Folle, Seuil, 2004



« Cette lettre est mon cadavre, déjà, elle pourrit, elle exhale ses gaz. J’ai commencé à l’écrire le lendemain de mon avortement, il y a un mois. Aujourd’hui, ça fait exactement un an qu’on s’est rencontrés. Demain, j’aurai trente ans.  . »

Nelly Arcan, Folle

CONTEXTE

Trois ans après le succès fulgurant de Putain, qui a propulsé Nelly Arcan à l’avant-plan de la scène médiatique, paraît Folle, toujours aux Éditions du Seuil. Malgré ses qualités littéraires indéniables, le livre jouit d’une moins grande couverture médiatique que le précédent, l’effet de surprise s’étant un peu émoussé. Dans les pages de Folle, Nelly prédit le destin qui attend ce deuxième livre : « L’autre côté de la médaille de mon premier livre était son poids énorme qui écraserait le second. » La critique littéraire est toutefois positive, et le texte obtient une nomination pour le prix Femina, qui lui échappera une deuxième fois.

Résumé

Sortie meurtrie d’une relation amoureuse avec un journaliste d’origine française, narcissique et consommateur de cyberpornographie Nelly, ancienne prostituée et écrivaine, écrit une longue lettre à l’être aimé ; le point final du texte est posé la veille de son suicide. Dans cette lettre, Nelly raconte notamment les différentes étapes de la relation amoureuse, de la rencontre à la période fusionnelle en passant par l’essoufflement, l’éloignement et enfin la rupture. L’auteure raconte aussi crûment et dans les détails le traumatisme de l’avortement et le rituel dans lequel elle a recueilli son sang dans un récipient en verre.

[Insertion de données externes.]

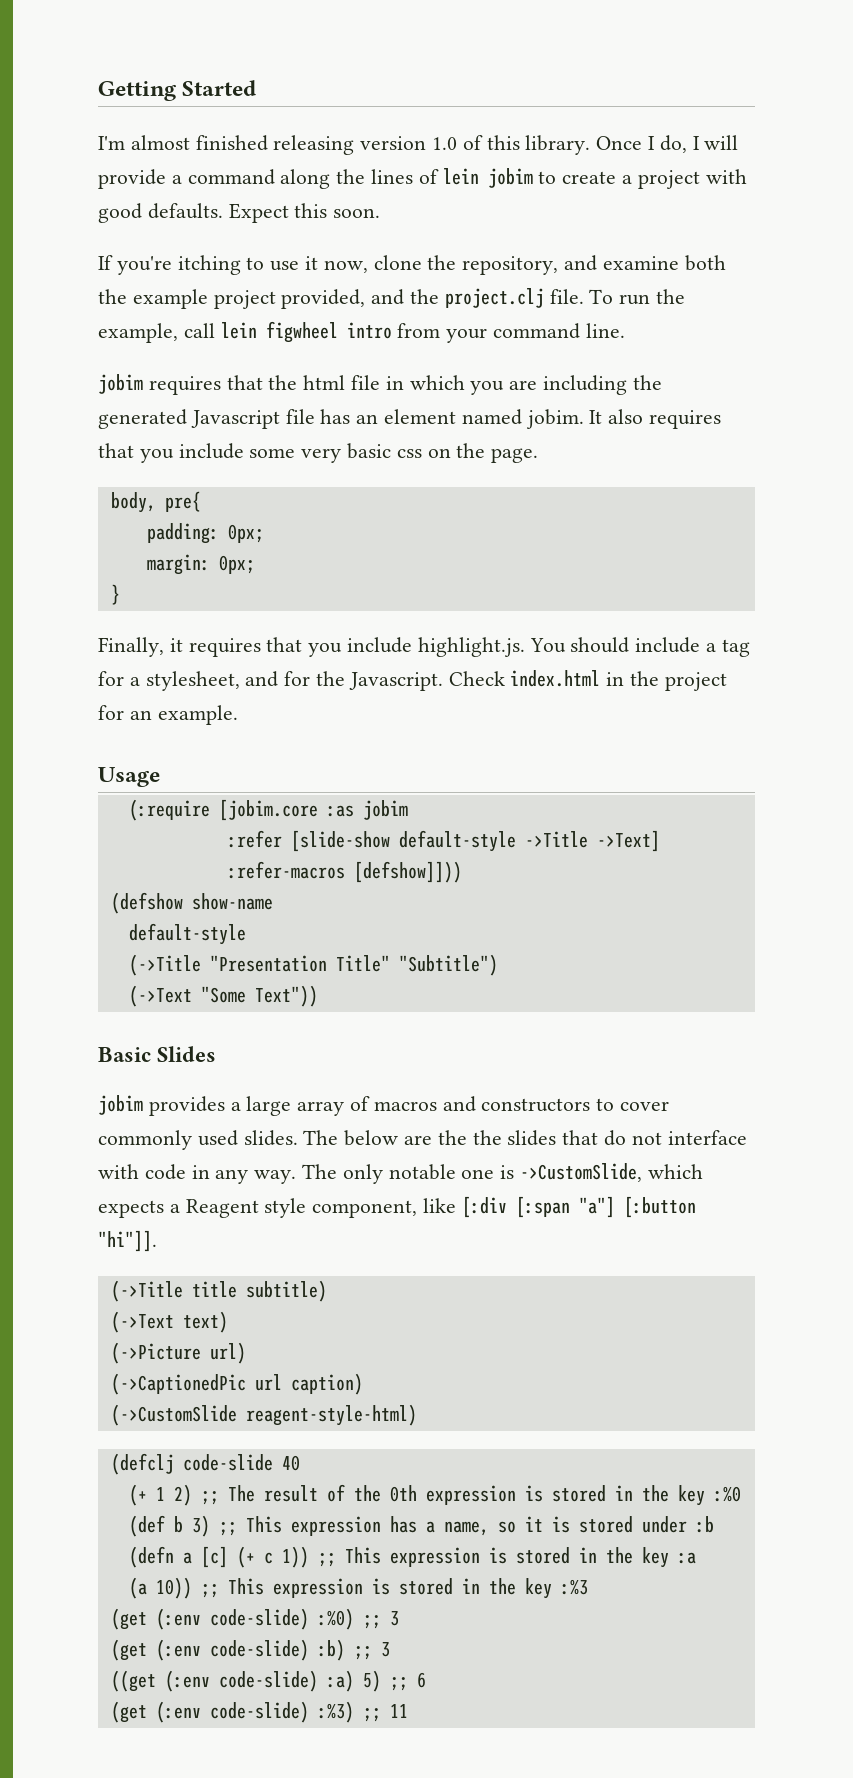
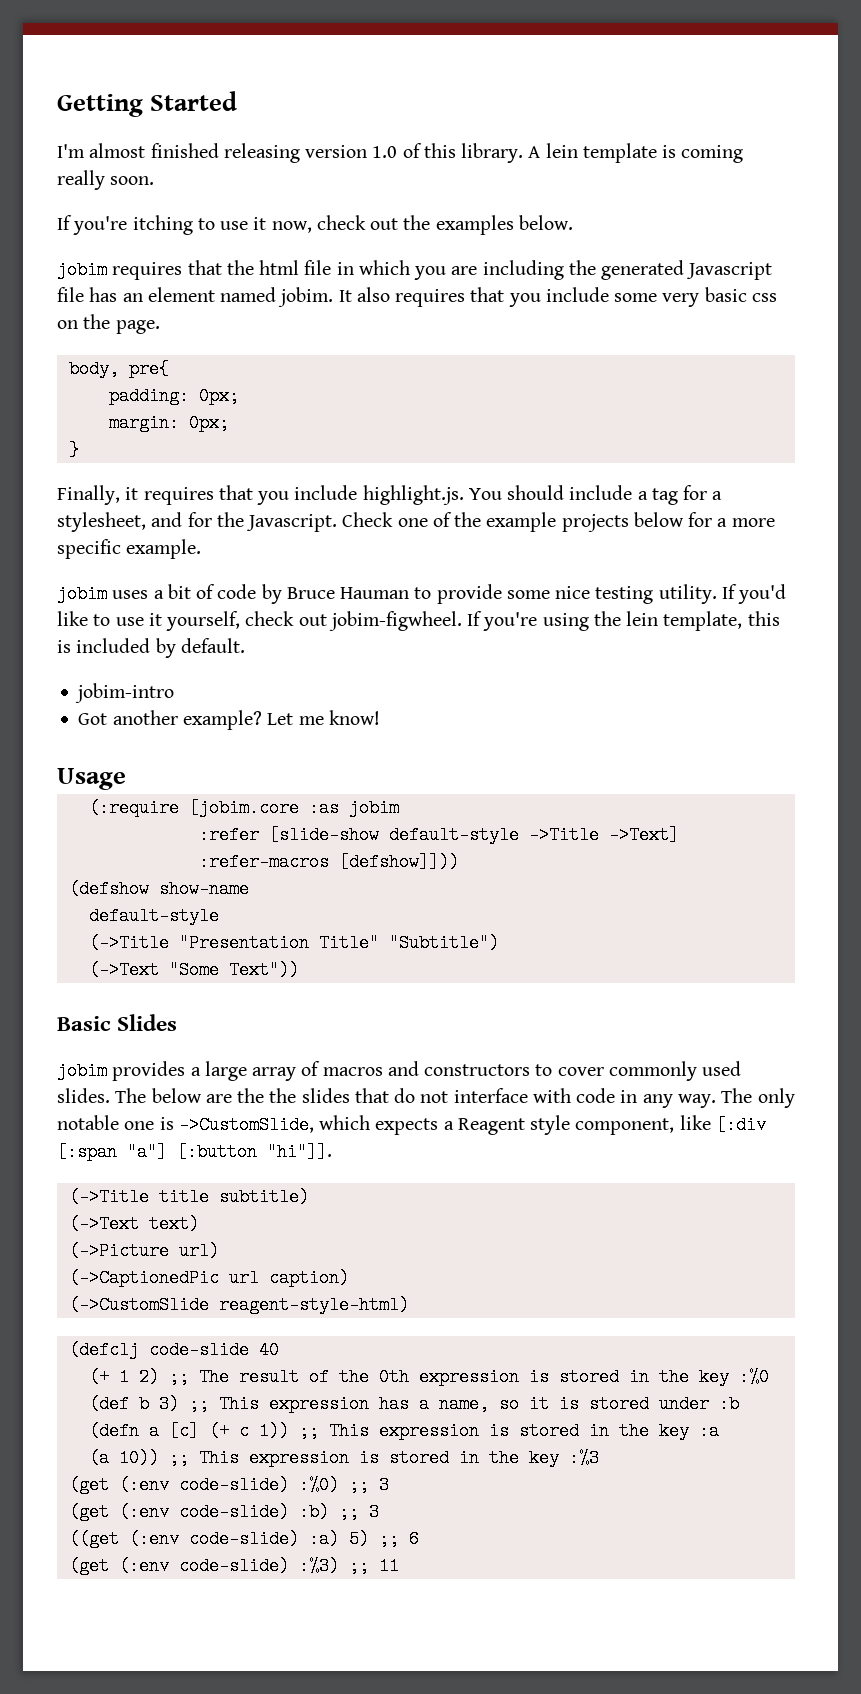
[596,135,739,153] [98,168,747,189] [98,203,328,223] Once I do, I will provide a command along the lines of lein jobim to create a project with good defaults. Expect this -> [528,143,744,163] [57,170,105,190] A lein template is coming really
[373,255,726,275] [98,288,686,309] [98,321,625,343] clone the repository, and examine both the example project provided, and the project.clj file. To run the example, call lein figwheel intro from your command line. -> [316,215,573,235] check out the examples below.
[510,670,727,691] [98,705,238,725] index.html in the project for an example. -> [397,512,775,532] [57,539,202,559] [57,584,787,604] [57,611,780,631] [57,638,245,658] [75,683,175,703] [78,710,380,730] one of the example projects below for a more specific example. // jobim uses a bit of code by Bruce Hauman to provide some nice testing utility. If you'd like to use it yourself, check out jobim-figwheel. If you're using the lein template, this is included by default. // jobim-intro // Got another example? Let me know!

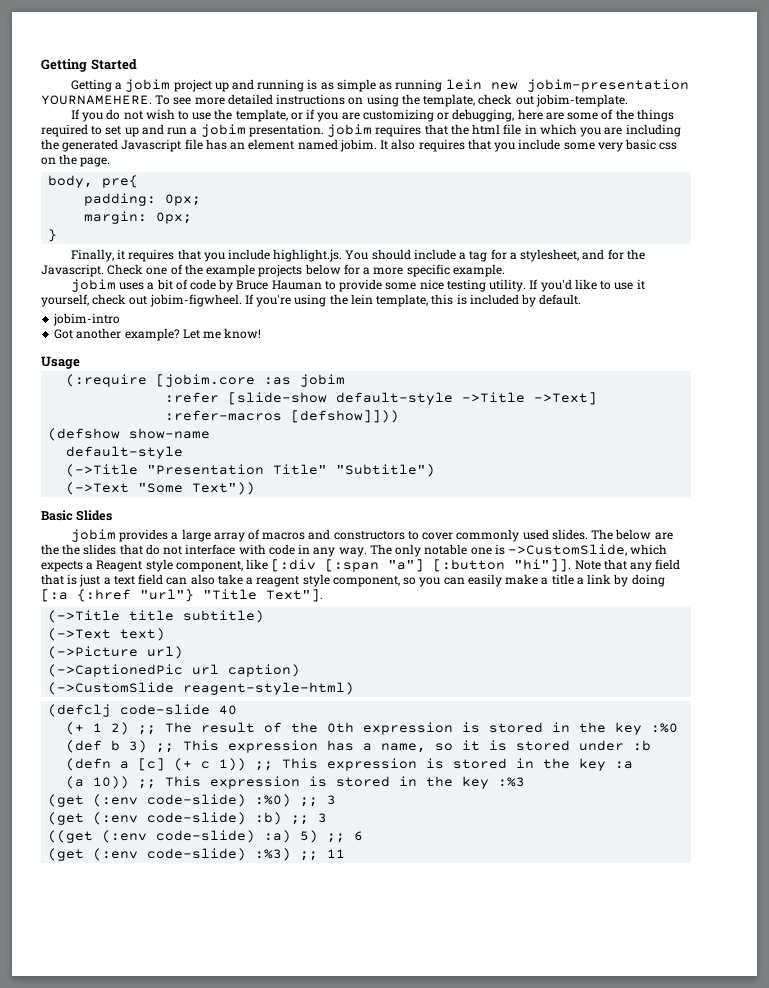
[57,143,744,163] [57,170,155,190] [57,215,573,235] I'm almost finished releasing version 1.0 of this library. A lein template is coming really soon. // If you're itching to use it now, check out the examples below. // -> [70,79,689,92] [41,94,628,107] [70,109,674,122] [41,124,324,137] Getting a jobim project up and running is as simple as running lein new jobim-presentation YOURNAMEHERE. To see more detailed instructions on using the template, check out jobim-template. // If you do not wish to use the template, or if you are customizing or debugging, here are some of the things required to set up and run a jobim presentation.
(332, 1152) none -> [574,559,681,572] [41,574,665,587] [41,589,323,602] Note that any field that is just a text field can also take a reagent style component, so you can easily make a title a link by doing [:a {:href "url"} "Title Text"].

Folle est souvent décrit comme étant plus froid et rangé que Putain, cela est peut-être dû au travail que Nelly a apporté dans la structure de ses phrases. Putain, même s’il rejoue la carte de l’autofiction utilise des procédés littéraires plus conventionnels que son prédécesseur, avec des phrases moins longues et une structure moins lourde. Les lecteurs de Nelly y ont toutefois reconnu ce qui a fait le succès du premier roman, une écriture franche qui se déploie selon un principe de libre association et de digression.

Interprétation

Dans cette histoire d’amour condamnée d’avance, la narratrice retrace le fil des événements ; elle passe par plusieurs états émotionnels : l’amour, la tristesse, la désillusion, le désarroi, la haine et l’horreur, pour finir dans le néant du suicide. L’amour, comme dans presque tous les romans de Nelly Arcan, est toujours hypothétique ; ce n’est rien d’autre qu’une éventualité et, quand il se présente enfin, ce n’est que pour un moment éphémère, une parenthèse ; jamais il ne perdure. L’amour chez Arcan s’exprime bien souvent dans les termes de la tragédie :

« Notre histoire est née dans le malentendu de détails et elle a connu une fin tragique, mais dans le passé, ça s’est déjà vu chez d’autres. 1 »

« Pendant un temps qui a duré trois ou quatre mois peut-être, on s’est aimés; de nos jours, le temps de l’amour raccourcit comme le reste. 2 »

« Tu m’as ramené au degré zéro de l’autonomie qui me faisait bouger et respirer, avec toi je me suis assouplie. J’ai aussi perdu du poids et, dans le manque de soins apportés à ma personne fixée à cet amour qui grandissait entre nous, j’ai souvent eu l’impression de quitter mon corps alors que tu me collais à toi. Tu m’as donné ce qu’il n’est plus possible de me donner, une vraie raison d’être; pendant cette semaine-là, tes bras étaient toute ma vie. 3 »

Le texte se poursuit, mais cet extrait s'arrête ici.